■ **The data**
----------

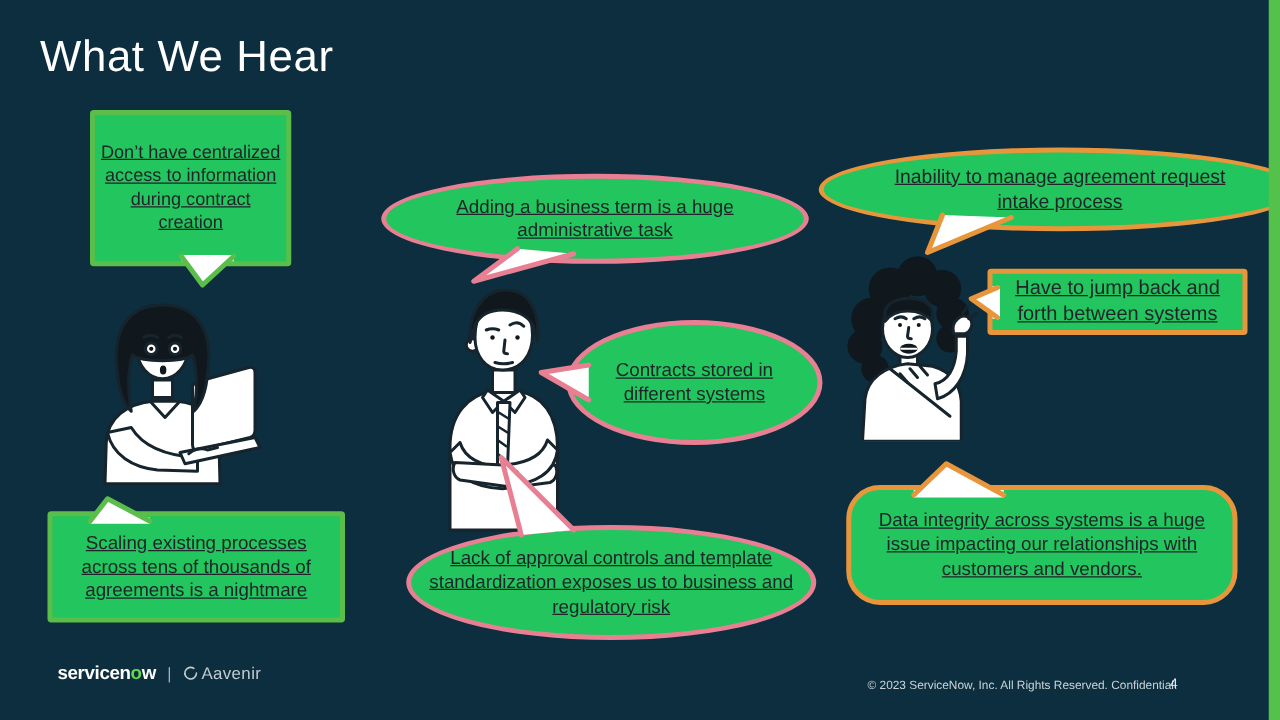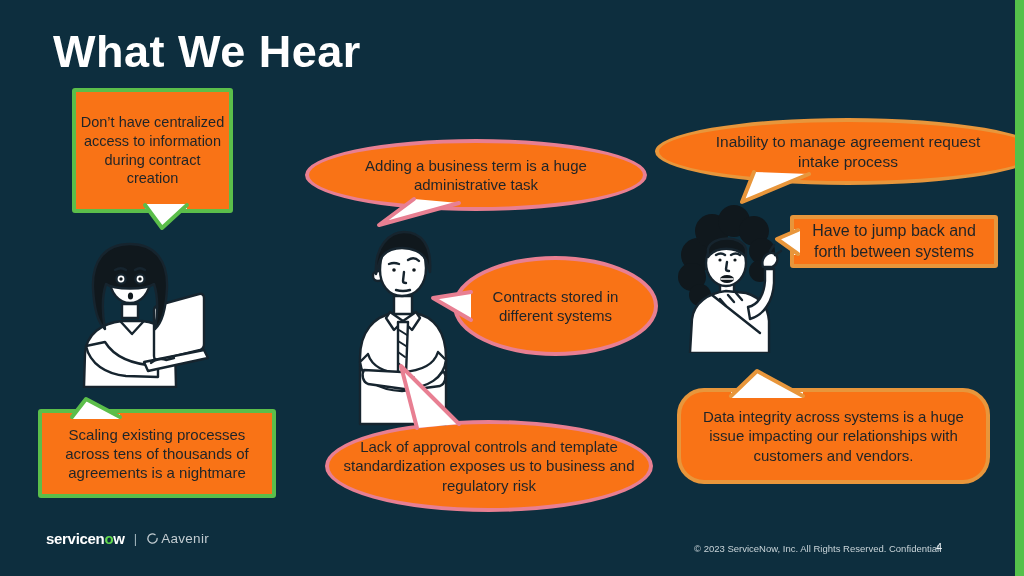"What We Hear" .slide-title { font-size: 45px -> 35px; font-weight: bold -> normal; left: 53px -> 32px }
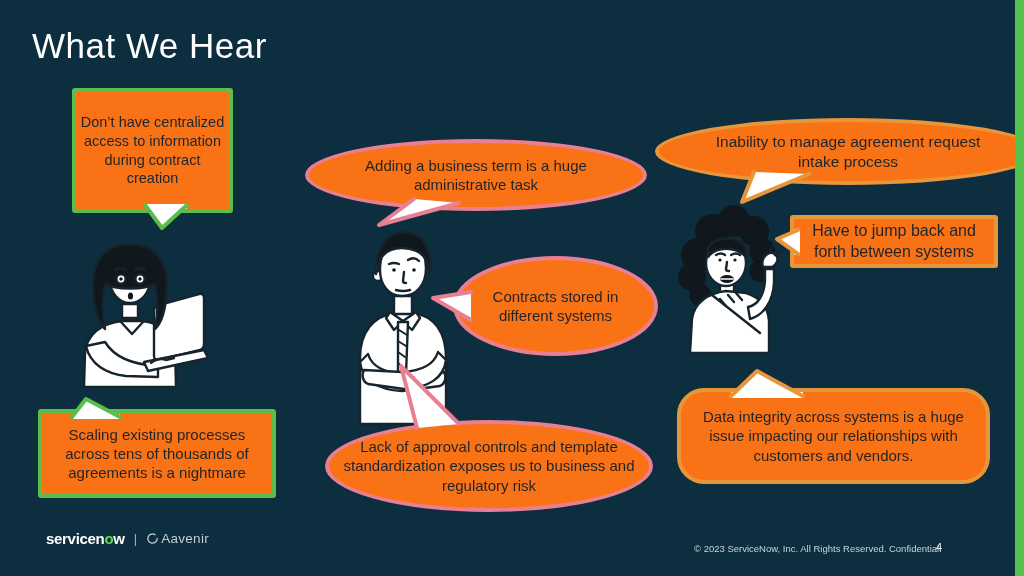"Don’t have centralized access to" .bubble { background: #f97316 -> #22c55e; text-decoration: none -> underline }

----------

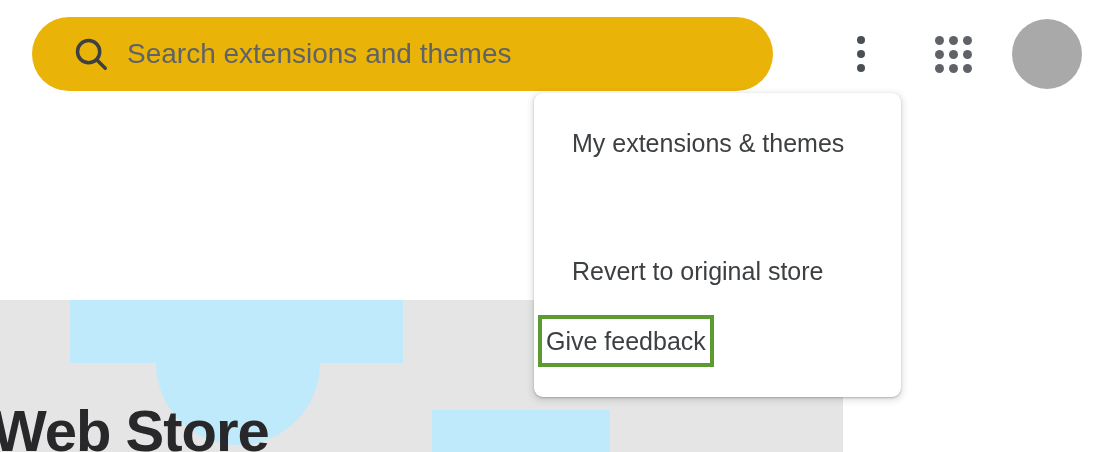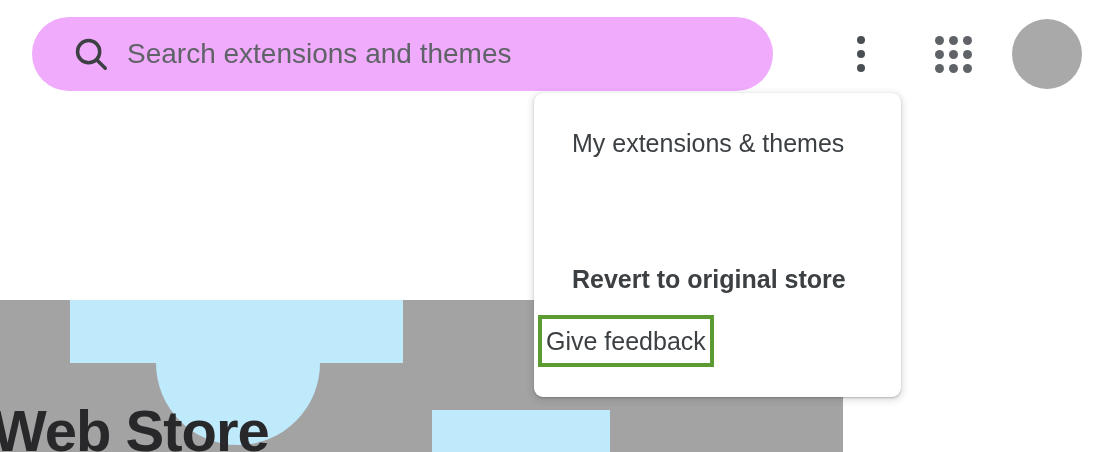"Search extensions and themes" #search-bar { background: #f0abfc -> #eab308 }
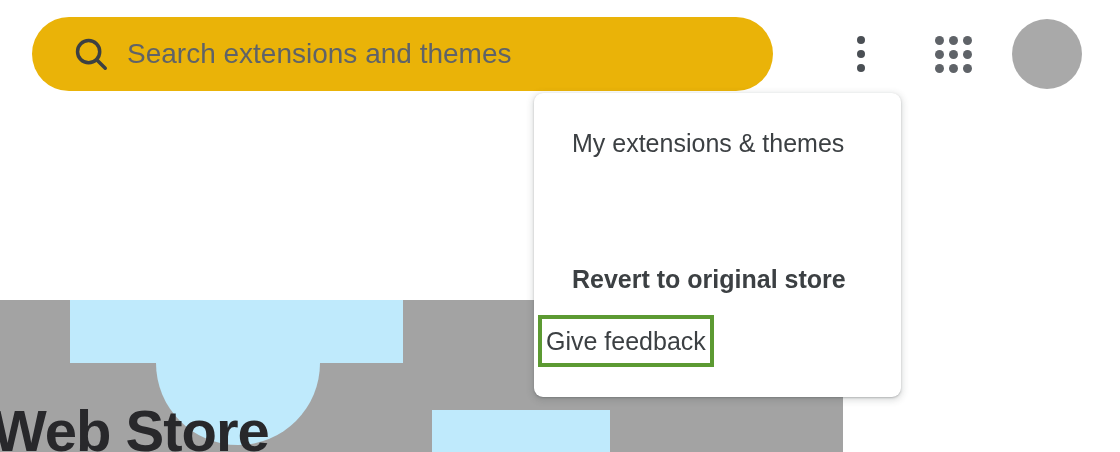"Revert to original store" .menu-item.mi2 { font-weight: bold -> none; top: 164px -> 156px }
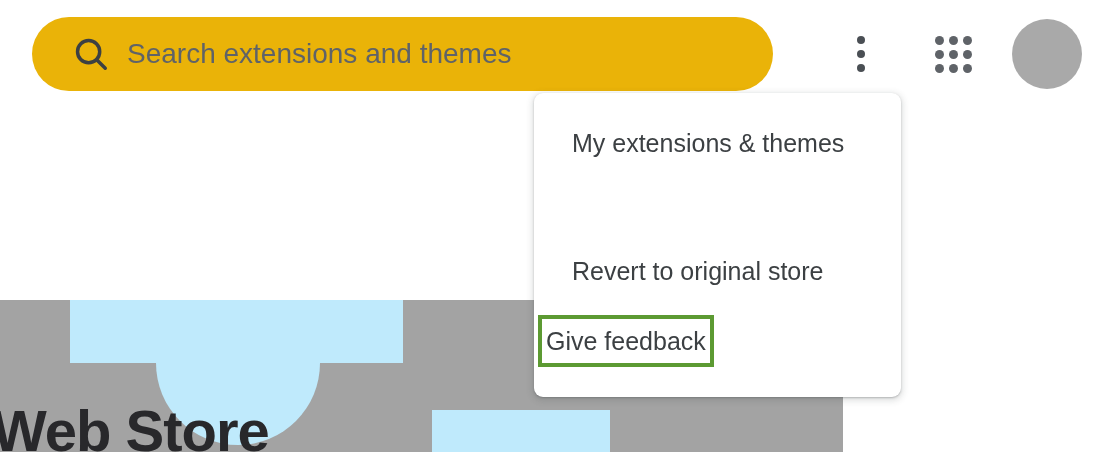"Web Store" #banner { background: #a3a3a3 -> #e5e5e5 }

----------

■ **What is required**
In the listing above, find the line with "font-size: 45px ->" and the line with "have centralized access". Set down exactly those lines and everything between them, skipping pictures.

■ **Completed task**
"What We Hear" .slide-title { font-size: 45px -> 35px; font-weight: bold -> normal; left: 53px -> 32px }
"Don’t have centralized access to" .bubble { background: #f97316 -> #22c55e; text-decoration: none -> underline }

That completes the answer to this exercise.